Света в который раз поймала себя на том, что путает действительность со своими мечтами об идеальной любви и о чудовищной мести, думает о Черновой как о каком-то третьем муже, вроде улучшенного варианта Евсеева, который, старательно поворочав своими большими шоферскими руками, подкинет ей деньжонок, да еще и развлечет интеллектуально.
Чернова также неуловимо сливалась у нее в мыслях с Савицким в Майами, который может, да не хочет забрать ее к себе в сказочный американский рай, на полный пансион, а отделывается записочками и ответами на звонки, то есть, как и прежде, позволяет себя любить, но сам ее не любит, во всяком случае, как мог бы, если бы по-настоящему захотел.
Света отмахнула от себя эти вязкие и обволакивающие мысли, все время какие-то одни и те же, неотвязные и выматывающие своей бесполезностью. Она решительно встала — надо было отнести докладную Пеструху. Конечно, идти самой в приемную ужасно не хотелось, и голова кружилась, и ноги были ватными, но отдавать документ Маше она хотела еще меньше. Машу, которая любила повторять, что любит ее и Чернову одинаково, очень расстраивала обстановка в отделе, хотя прямо она Свете ничего не говорила и тем более не упрекала.
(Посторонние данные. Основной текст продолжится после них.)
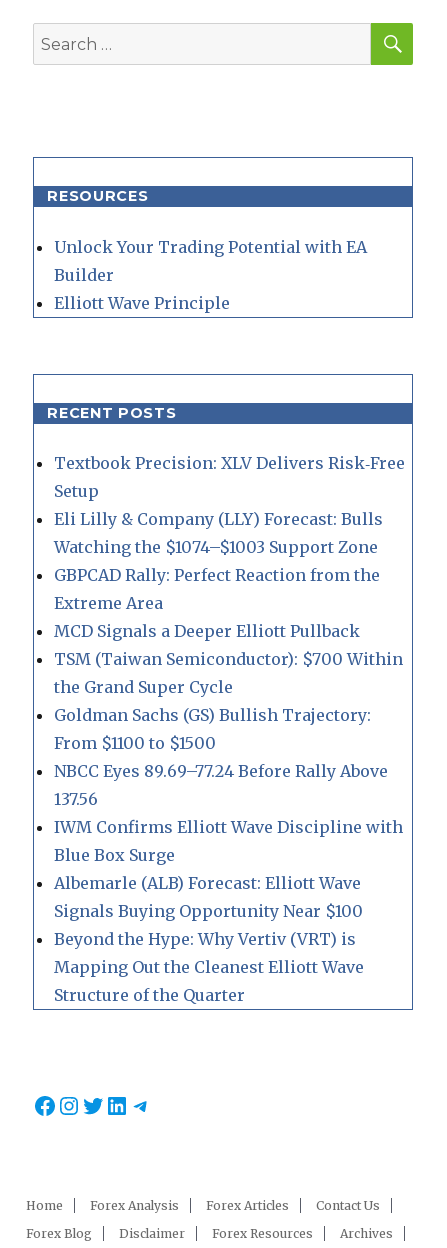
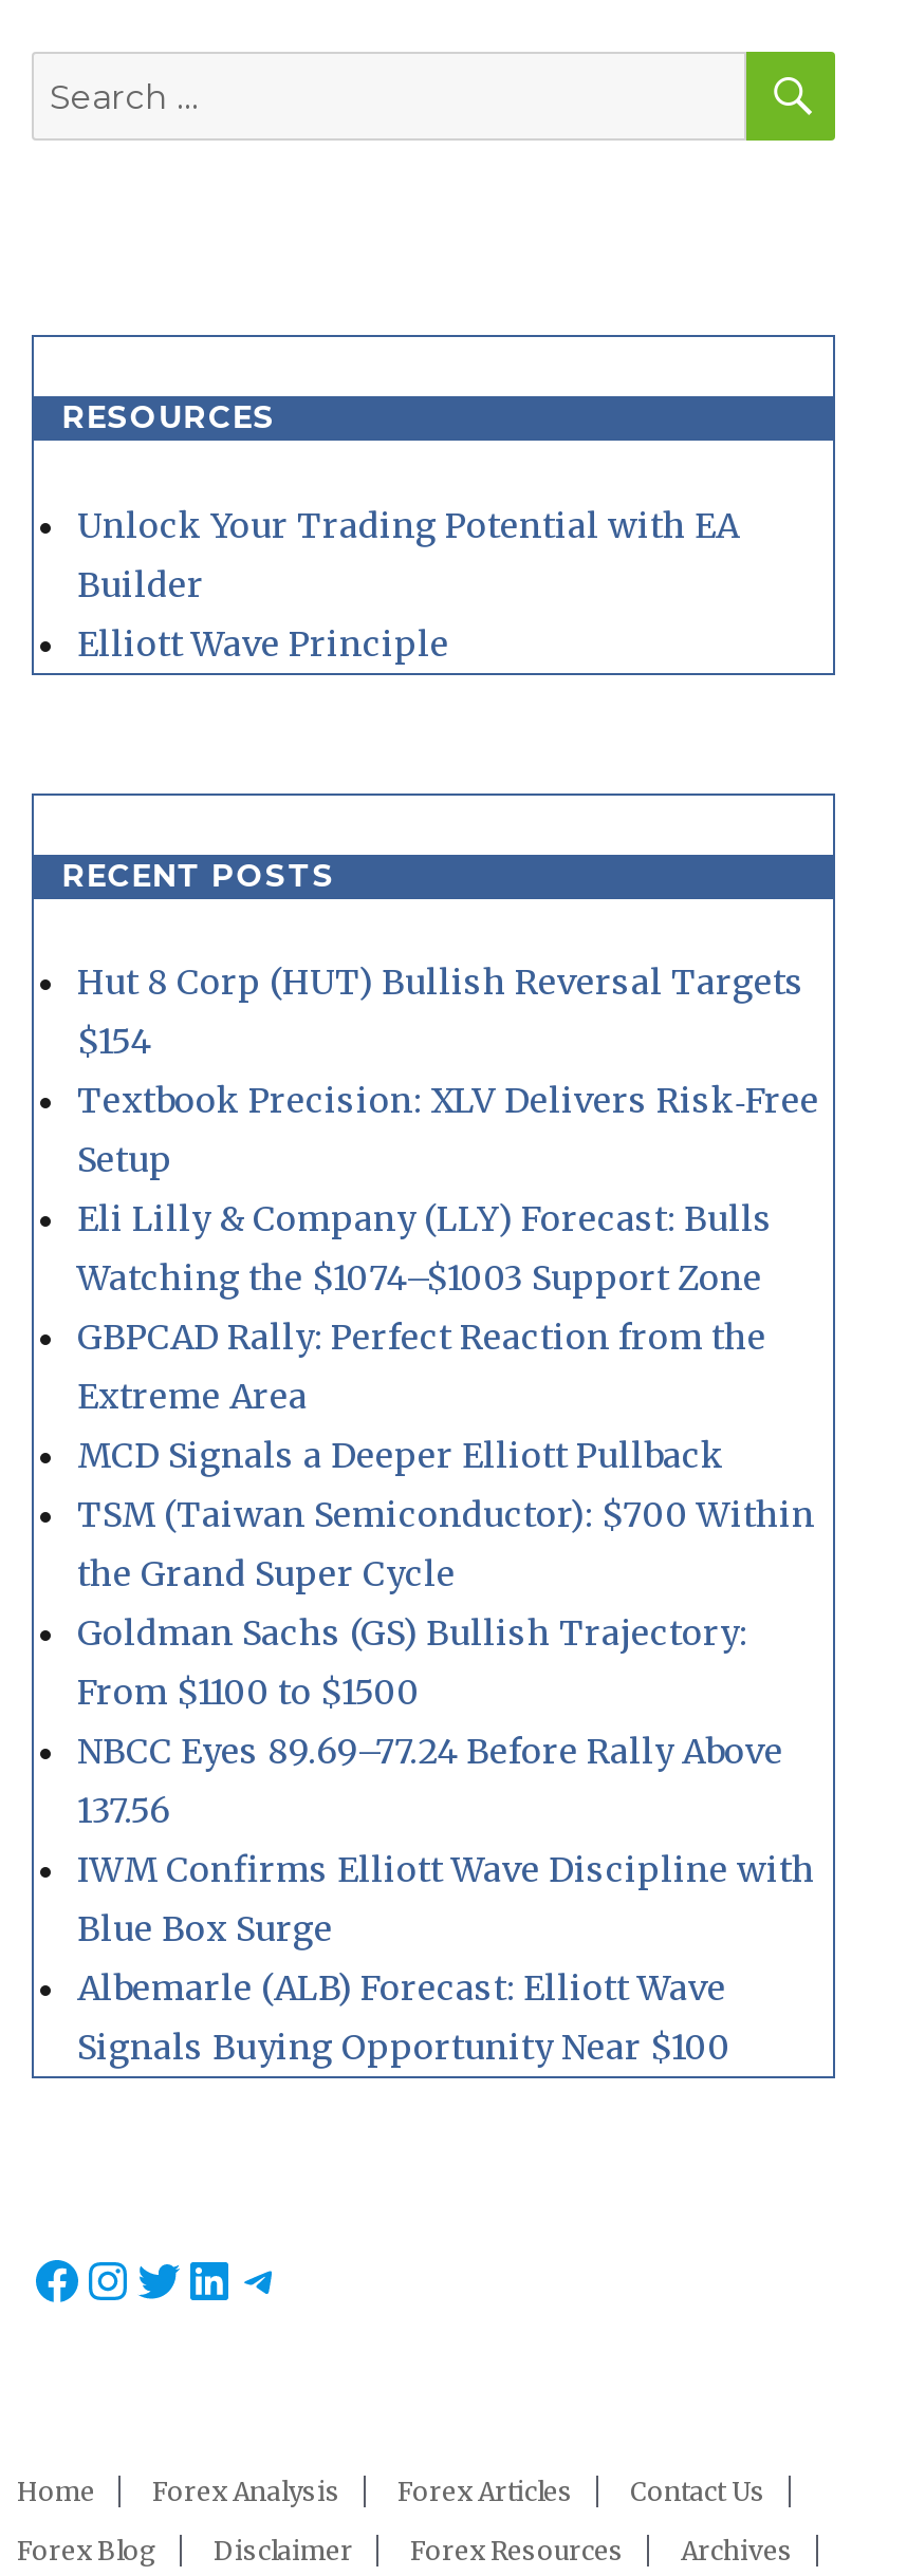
none -> [77,960,804,1061] Hut 8 Corp (HUT) Bullish Reversal Targets | $154
moved [54,453,406,921] -> [77,1078,819,2067]: Textbook Precision: XLV Delivers Risk‑Free | Setup | Eli Lilly & Company (LLY) Forecast: Bulls | ... | Albemarle (ALB) Forecast: Elliott Wave | Signals Buying Opportunity Near $100
[54,929,364,1005] Beyond the Hype: Why Vertiv (VRT) is | Mapping Out the Cleanest Elliott Wave | Structure of the Quarter -> none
В приемной Света поняла, почему ноги несли ее сюда еще менее охотно, чем обычно. Уже подойдя, к столу секретаря, она разглядела, что за ним сидит не Наташа, а злейшая ее врагиня — Петрова, пеструховская бывшая любовница, стоявшая между директорским сердцем и ней, Светой, и мешавшая ей полностью подчинить себе Чебурашку. Правда, Света никогда не делала настоящих попыток обольстить Пал Никанорыча, но уж кого она хотела видеть меньше всего на месте Пашкиной возлюбленной, так это Петрову с ее патлами до пояса и румяными щечками.
Отступать было поздно.
— А где Наташа?
— Бюллетенит. Я за нее.
«Значит, раньше следующей недели ее не будет. Вот досада! Все против меня!» — подумала Света, но решила довести дело до конца.
— Павлу Никаноровичу передайте, пожалуйста.
— Все докладные пишете, — проскрипела Петрова, не могшая не знать о ситуации в международном отделе.
«Она сейчас же позвонит Черновой и все расскажет!» — подумала Света, уходя на неверных ногах из приемной. Хотя какая разница. Может, так и лучше. Докладная и писалась для того, чтобы ударить по Черновой… Пусть узнает об этом пораньше и помучается подольше. Но все-таки Света постаралась побыстрее вернуться в отдел, чтобы по возможности знать, сообщит Петрова Нинке о докладной или нет.
Когда Света, запыхавшись, вошла в комнату, Чернова с кем-то весело болтала по внутреннему телефону.